The Zionist left has often played important roles in pushing for concrete steps for Israeli-Arab peace. It has also been, in different circumstances, a brake on the political and the ideological development of the peace camp. All too often it has tailed after the more consistent, internationalist component of the Israel peace movement. After the 1967 War, the Zionist left insisted on its orientation on Jordan and the “good king” as the partner for peace, long after it had become clear that it was the PLO, which represented the Palestinian people. The Zionist left insisted that the PLO was a ‘terrorist organization’ long after important Israeli and international groups had demonstrated PLO willingness to negotiate with Israel. The Zionist peace camp was until very recently quite unclear regarding the need to base any settlement on the pre-June 1967 borders. Just recently, (and after Barak) it began supporting Palestinian rights and sovereignty in Jerusalem. Lastly, it echoed Clinton and Barak in claiming that Arafat had done irrevocable harm to the chances for peace by not buying Barak’s ‘far-reaching concessions’ at Camp David. To its credit, it should be noted that the Zionist left calmed down and developed a deeper understanding of the issues within several months, rejecting Barak’s argument that Israel has no partner for peace.Unfortunately, many other instances of ‘delayed reactions’ can be cited. On the other hand, it is also quite important to point out that invariably there are many sincere activists associated with the Zionist left (usually those quite distant from the power centers of the establishment) who are free of the leadership’s inhibitions and open to a balanced, internationalist approach.

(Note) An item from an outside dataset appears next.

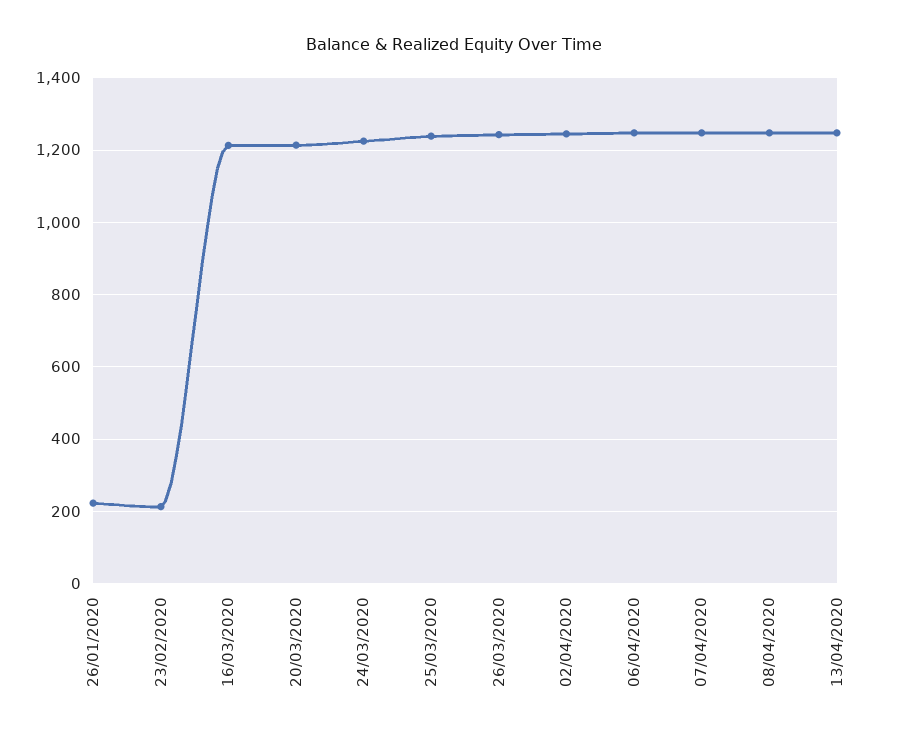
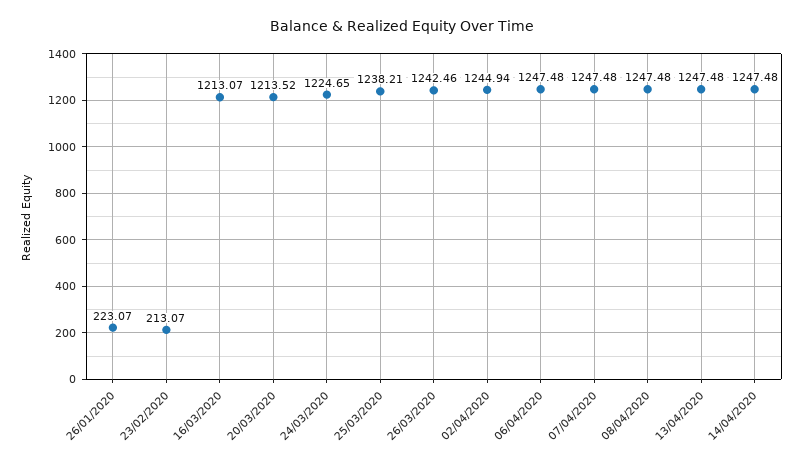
14/04/2020: none -> 1247.48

The reason for this inherently sluggish thought process stems from the basically empirical approach of the Zionist left. The Zionist left is a progressive force because it understands the value of peace and that Israel is strong enough to make important concessions for peace. But these concessions are seen in a purely instrumental fashion. The Zionist left, obsessed with Jewish suffering and Jewish homelessness and Jewish traumas, has neither the inclination nor the theoretical tools to analyze the Israeli-Palestinian conflict in an objective, non partisan manner. For the Zionist left, any peace is a just peace if it assures functional stability. For humanists and democrats, peace is important in and of itself, but it can bear genuine fruit only to the degree that it is just, i.e., that it meets elementary standards of universal justice. A peace that would turn its back on the fate of three to four million refugees, and refuse to transform their situation, would hardly meet such standards.